Lao Tzu

"A good traveler has no fixed plans and is not intent on arriving.” – Lao Tzu


Friday, November 23, 2012

Beauty or Truth: Will I be Beautiful, or True?


 A beautiful person I know posted the following article at Facebook. My response, too long and contrary for Facebook, follows this brief quote:

I've started telling my daughters I'm beautiful...
There are a lot of people like me. Women who know things. Women who have seen things. Women with diseases in their livers. There are a lot of women with scars on their arms and words that carry themselves like sparrows. There are women who were too big for this town, who had their backs bent carrying things like religion and a history that originated somewhere in the crook of a branch that extended over a stream. A place where a patch of the sky was visible through the leaves, where a little girl let her bare leg dangle too far down.

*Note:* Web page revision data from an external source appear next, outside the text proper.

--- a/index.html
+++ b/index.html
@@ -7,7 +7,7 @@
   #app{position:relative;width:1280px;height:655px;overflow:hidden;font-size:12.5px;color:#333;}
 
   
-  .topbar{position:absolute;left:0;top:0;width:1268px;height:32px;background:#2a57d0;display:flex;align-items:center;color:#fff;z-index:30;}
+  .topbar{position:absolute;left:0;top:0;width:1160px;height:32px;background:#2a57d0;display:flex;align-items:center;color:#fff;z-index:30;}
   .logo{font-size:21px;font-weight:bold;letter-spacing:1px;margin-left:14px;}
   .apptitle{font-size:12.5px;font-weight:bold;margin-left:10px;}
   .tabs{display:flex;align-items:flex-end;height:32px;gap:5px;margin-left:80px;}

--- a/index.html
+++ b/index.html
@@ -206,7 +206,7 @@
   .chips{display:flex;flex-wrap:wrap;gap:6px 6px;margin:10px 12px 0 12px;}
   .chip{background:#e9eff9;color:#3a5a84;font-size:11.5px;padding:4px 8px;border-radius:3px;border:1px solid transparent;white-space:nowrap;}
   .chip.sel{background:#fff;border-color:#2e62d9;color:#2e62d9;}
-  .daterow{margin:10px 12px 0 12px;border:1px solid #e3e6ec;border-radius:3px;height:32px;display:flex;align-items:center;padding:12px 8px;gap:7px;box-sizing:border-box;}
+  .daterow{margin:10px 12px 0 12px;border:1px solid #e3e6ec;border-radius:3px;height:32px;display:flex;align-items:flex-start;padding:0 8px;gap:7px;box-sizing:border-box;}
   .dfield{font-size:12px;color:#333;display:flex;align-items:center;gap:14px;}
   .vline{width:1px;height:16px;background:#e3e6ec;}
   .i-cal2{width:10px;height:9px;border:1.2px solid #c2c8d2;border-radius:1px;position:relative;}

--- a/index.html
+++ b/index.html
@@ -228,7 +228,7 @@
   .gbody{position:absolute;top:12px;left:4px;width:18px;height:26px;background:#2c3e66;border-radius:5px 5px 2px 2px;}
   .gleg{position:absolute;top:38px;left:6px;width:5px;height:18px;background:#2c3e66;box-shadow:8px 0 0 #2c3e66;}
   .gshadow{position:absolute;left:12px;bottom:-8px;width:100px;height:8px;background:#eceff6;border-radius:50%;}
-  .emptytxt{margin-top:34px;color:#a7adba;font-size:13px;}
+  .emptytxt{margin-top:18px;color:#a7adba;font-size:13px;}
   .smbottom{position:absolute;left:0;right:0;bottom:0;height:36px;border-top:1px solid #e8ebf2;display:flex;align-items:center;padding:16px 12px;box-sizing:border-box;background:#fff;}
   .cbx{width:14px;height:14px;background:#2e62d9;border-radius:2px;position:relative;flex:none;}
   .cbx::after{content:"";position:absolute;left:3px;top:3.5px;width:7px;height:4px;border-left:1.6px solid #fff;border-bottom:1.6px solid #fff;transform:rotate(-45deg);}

There are a lot of people like me, because we're all the same. We're all blood and electricity. We're lonely under the gaze of god. We're all wet with dew and swallowing hard against DO THIS, CONSUME, SHUT UP and BE AFRAID to die.

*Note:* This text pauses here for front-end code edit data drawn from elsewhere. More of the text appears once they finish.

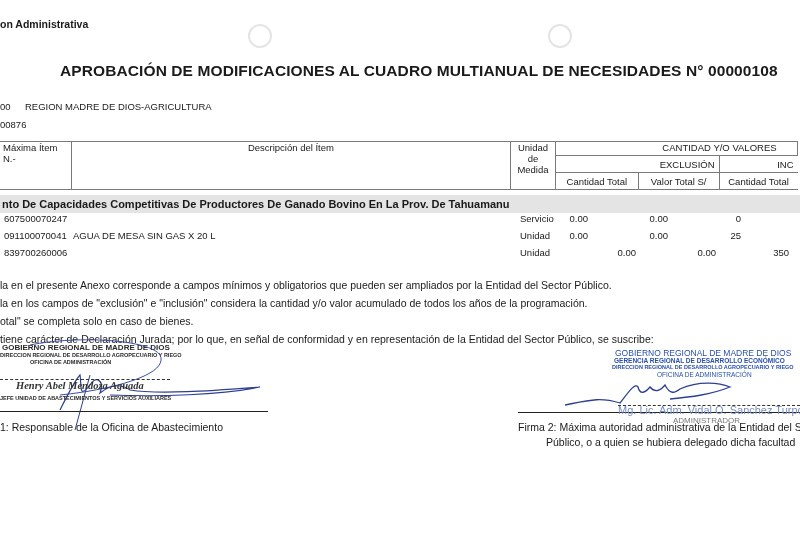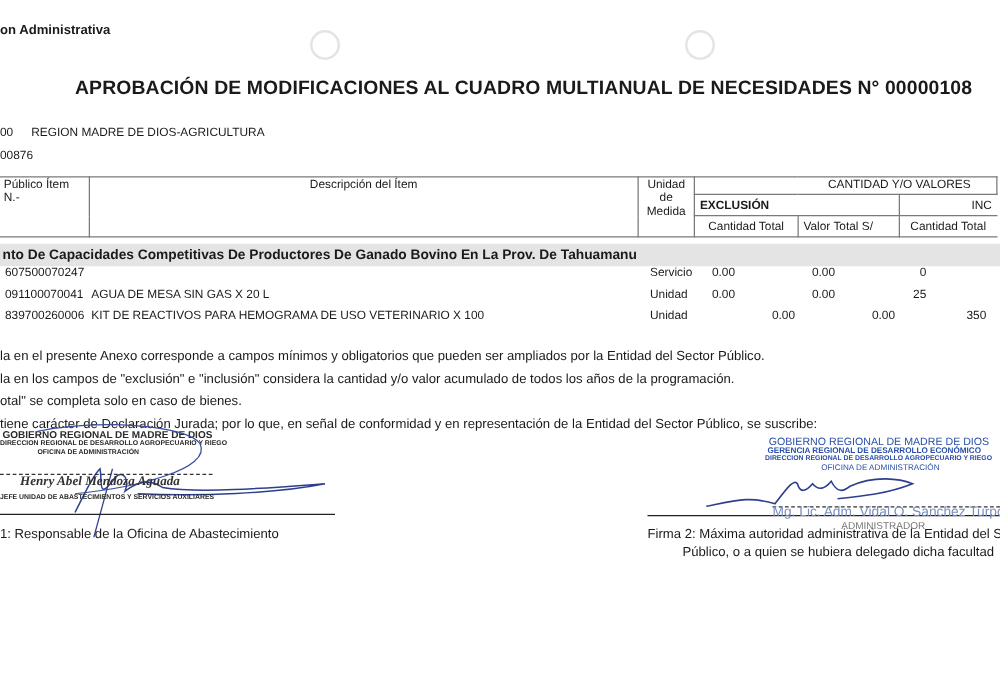--- a/index.html
+++ b/index.html
@@ -46,7 +46,7 @@
 <table class="grid">
   <tbody>
       <tr style="height:14px;">
-    <td rowspan="3" style="width:64px;">Público Ítem N.-</td>
+    <td rowspan="3" style="width:64px;">Máxima Ítem N.-</td>
     <td rowspan="3" style="width:432px; text-align:center;">Descripción del Ítem</td>
     <td rowspan="3" style="width:42px; text-align:center; padding:0 1px;">
       <div>Unidad de</div>

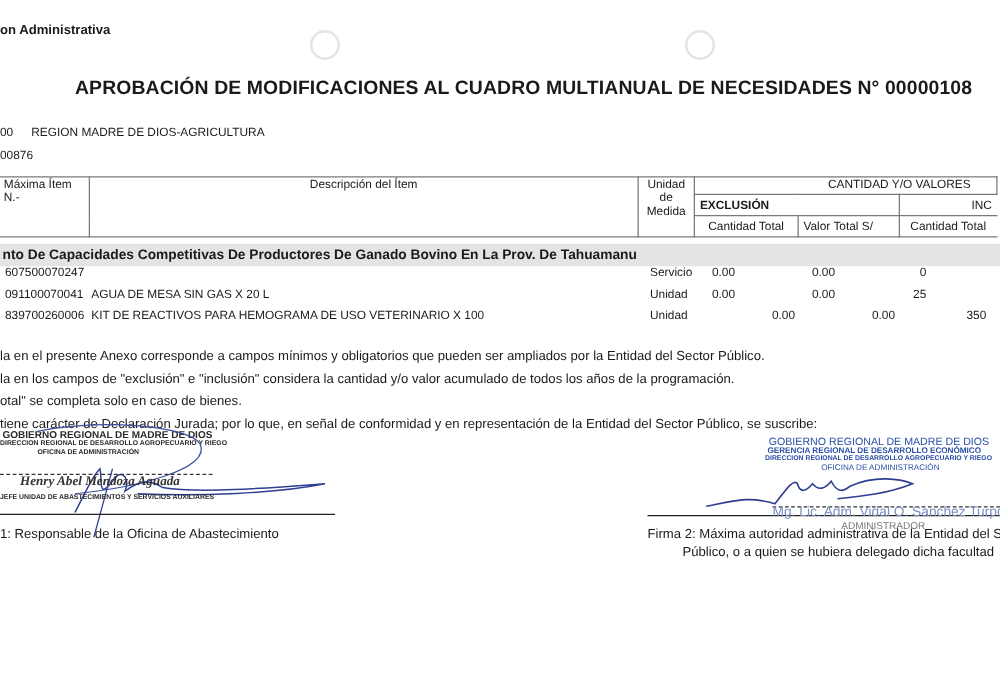--- a/index.html
+++ b/index.html
@@ -55,7 +55,7 @@
     <td colspan="3" style="text-align:center; padding-left:90px;">CANTIDAD Y/O VALORES</td>
   </tr>
   <tr style="height:17px;">
-    <td colspan="2" style="text-align:left; vertical-align:middle;font-weight:bold;">EXCLUSIÓN</td>
+    <td colspan="2" style="text-align:right; vertical-align:middle;">EXCLUSIÓN</td>
     <td style="text-align:right; vertical-align:middle; border-right:none;">INC</td>
   </tr>
   <tr style="height:17px;">

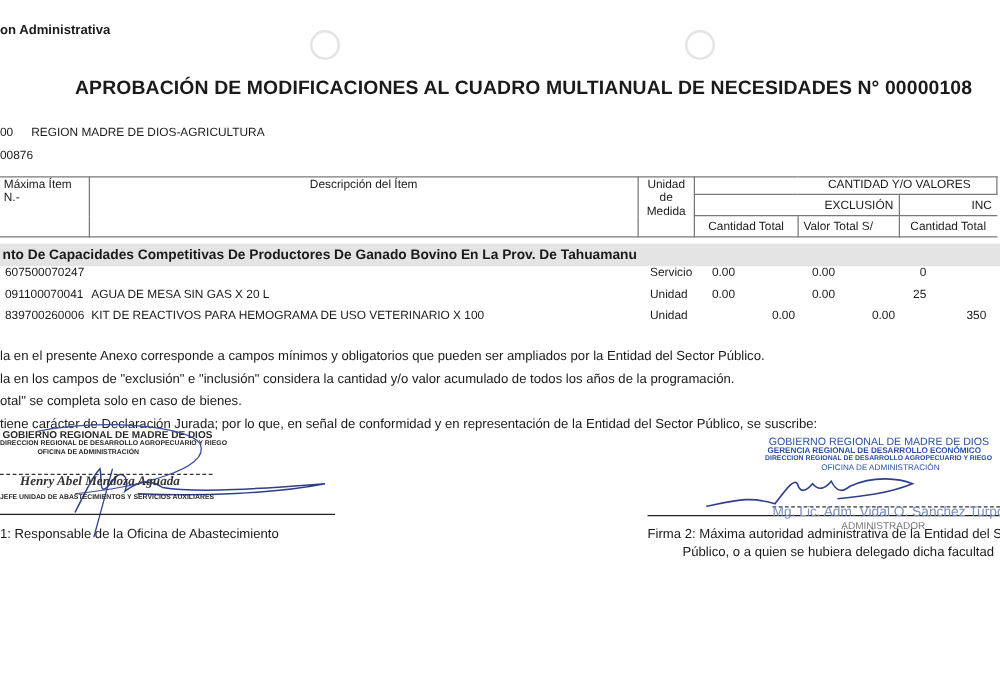--- a/index.html
+++ b/index.html
@@ -60,7 +60,7 @@
   </tr>
   <tr style="height:17px;">
     <td style="width:74px; text-align:center; vertical-align:middle;">Cantidad Total</td>
-    <td style="width:72px; vertical-align:middle;">Valor Total S/</td>
+    <td style="width:72px; text-align:center; vertical-align:middle;">Valor Total S/</td>
     <td style="width:70px; text-align:center; vertical-align:middle; border-right:none;">Cantidad Total</td>
   </tr>
 </tbody>

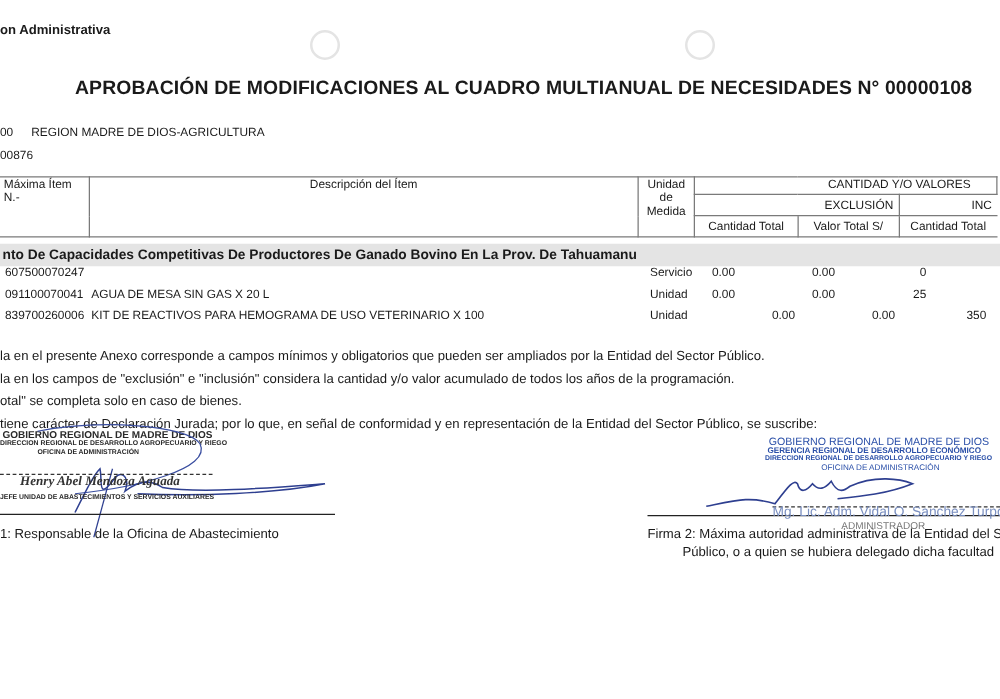--- a/index.html
+++ b/index.html
@@ -87,7 +87,6 @@
 </div>
 <div class="row" style="top:245px;padding-left:48px;">
   <span style="left:4px;">839700260006</span>
-  <span style="left:73px;">KIT DE REACTIVOS PARA HEMOGRAMA DE USO VETERINARIO X 100</span>
   <span style="left:520px;">Unidad</span>
   <span class="num" style="right:152px;">0.00</span>
   <span class="num" style="right:72px;">0.00</span>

All of you women with lines on your brow, with cracks between your fingers… it's been a long winter. All of you, you are beautiful and so am I.”


And now for some stinkin’ thinkin’ because that’s what I’m good at and what’s beautiful about me.

Well, I admit the article brought a tear to the eye on first go ‘round, but then, because “denial ain't just a river in Egypt,” I decided it was nothing but Stuart Smalley on estrogen: “I'm good enough, I'm smart enough, and, doggonit, I’m beautiful!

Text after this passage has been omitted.